Abbas Zeeshan, Tayara Hilal, Zou Quan, Chong Kil To
Department of Electronics and Information Engineering, Jeonbuk National University, Jeonju 54896, South Korea.
Institute of Avionics and Aeronautics (IAA), Air University, Islamabad 44000, Pakistan.
Comput Struct Biotechnol J. 2021 Aug 10;19:4619-4625. doi: 10.1016/j.csbj.2021.08.014. eCollection 2021.
The most communal post-transcriptional modification, N6-methyladenosine (m6A), is associated with a number of crucial biological processes. The precise detection of m6A sites around the genome is critical for revealing its regulatory function and providing new insights into drug design. Although both experimental and computational models for detecting m6A sites have been introduced, but these conventional methods are laborious and expensive. Furthermore, only a handful of these models are capable of detecting m6A sites in various tissues. Therefore, a more generic and optimized computational method for detecting m6A sites in different tissues is required. In this paper, we proposed a universal model using a deep neural network (DNN) and named it TS-m6A-DL, which can classify m6A sites in several tissues of humans (), mice (), and rats (). To extract RNA sequence features and to convert the input into numerical format for the network, we utilized one-hot-encoding method. The model was tested using fivefold cross-validation and its stability was measured using independent datasets. The proposed model, TS-m6A-DL, achieved accuracies in the range of 75-85% using the fivefold cross-validation method and 72-84% on the independent datasets. Finally, to authenticate the generalization of the model, we performed cross-species testing and proved the generalization ability by achieving state-of-the-art results.

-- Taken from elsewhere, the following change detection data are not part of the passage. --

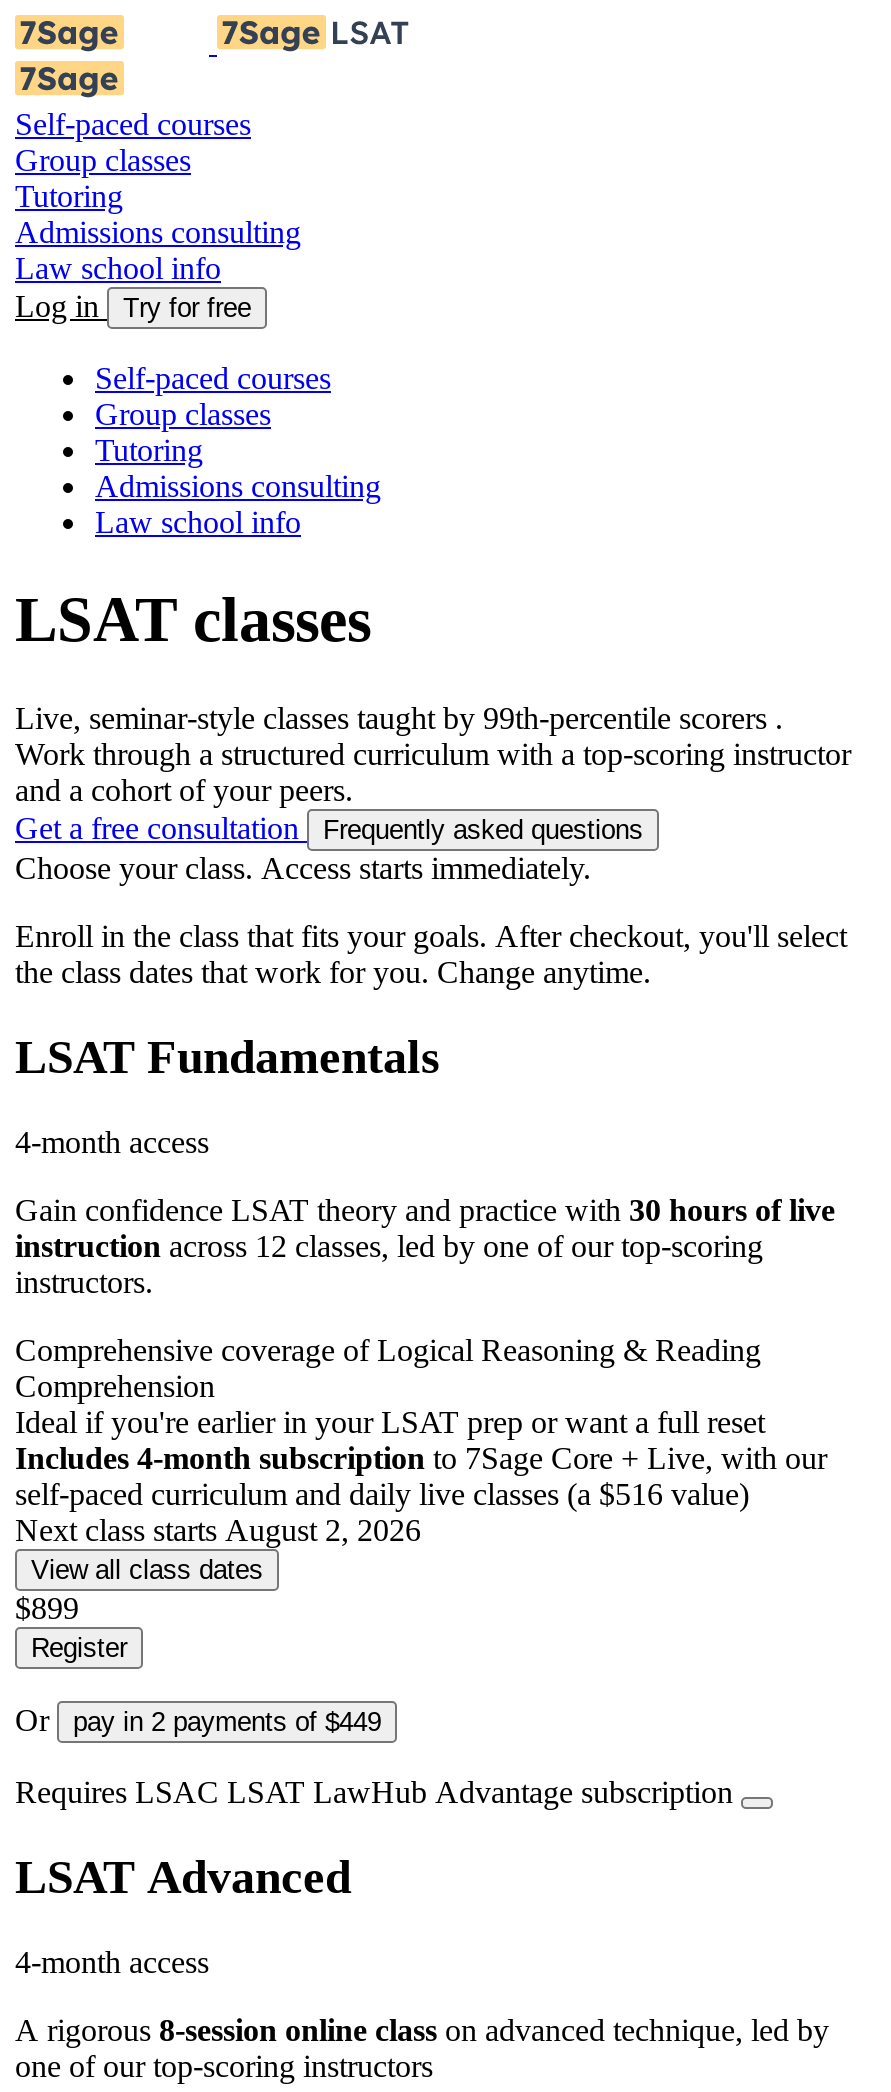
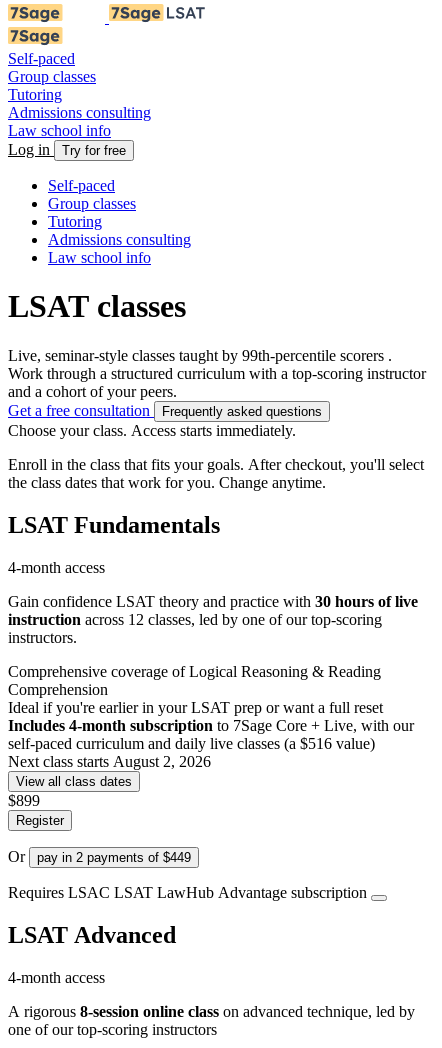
- Self-paced courses
+ Self-paced

- Self-paced courses
+ Self-paced
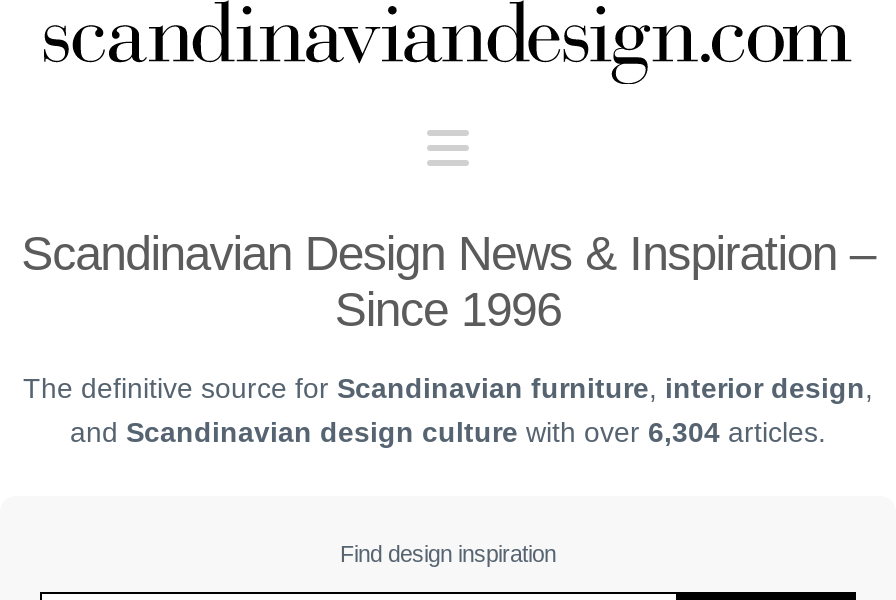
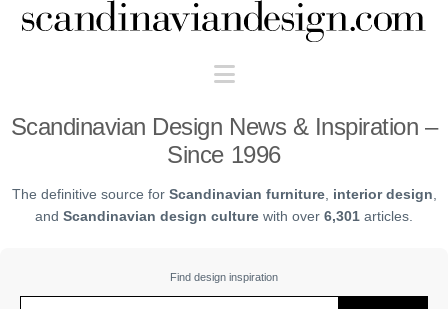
- and Scandinavian design culture with over 6,304 articles.
+ and Scandinavian design culture with over 6,301 articles.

最常见的转录后修饰——N6-甲基腺苷(m6A)与许多关键的生物学过程相关。精确检测基因组周围的m6A位点对于揭示其调控功能以及为药物设计提供新见解至关重要。尽管已经介绍了检测m6A位点的实验模型和计算模型,但这些传统方法既费力又昂贵。此外,这些模型中只有少数能够检测不同组织中的m6A位点。因此,需要一种更通用、更优化的计算方法来检测不同组织中的m6A位点。在本文中,我们提出了一种使用深度神经网络(DNN)的通用模型,并将其命名为TS-m6A-DL,它可以对人类、小鼠和大鼠的多种组织中的m6A位点进行分类。为了提取RNA序列特征并将输入转换为网络的数字格式,我们使用了独热编码方法。该模型使用五折交叉验证进行测试,并使用独立数据集测量其稳定性。所提出的模型TS-m6A-DL,使用五折交叉验证方法的准确率在75%至85%之间,在独立数据集上的准确率在72%至84%之间。最后,为了验证模型的泛化能力,我们进行了跨物种测试,并通过取得领先成果证明了泛化能力。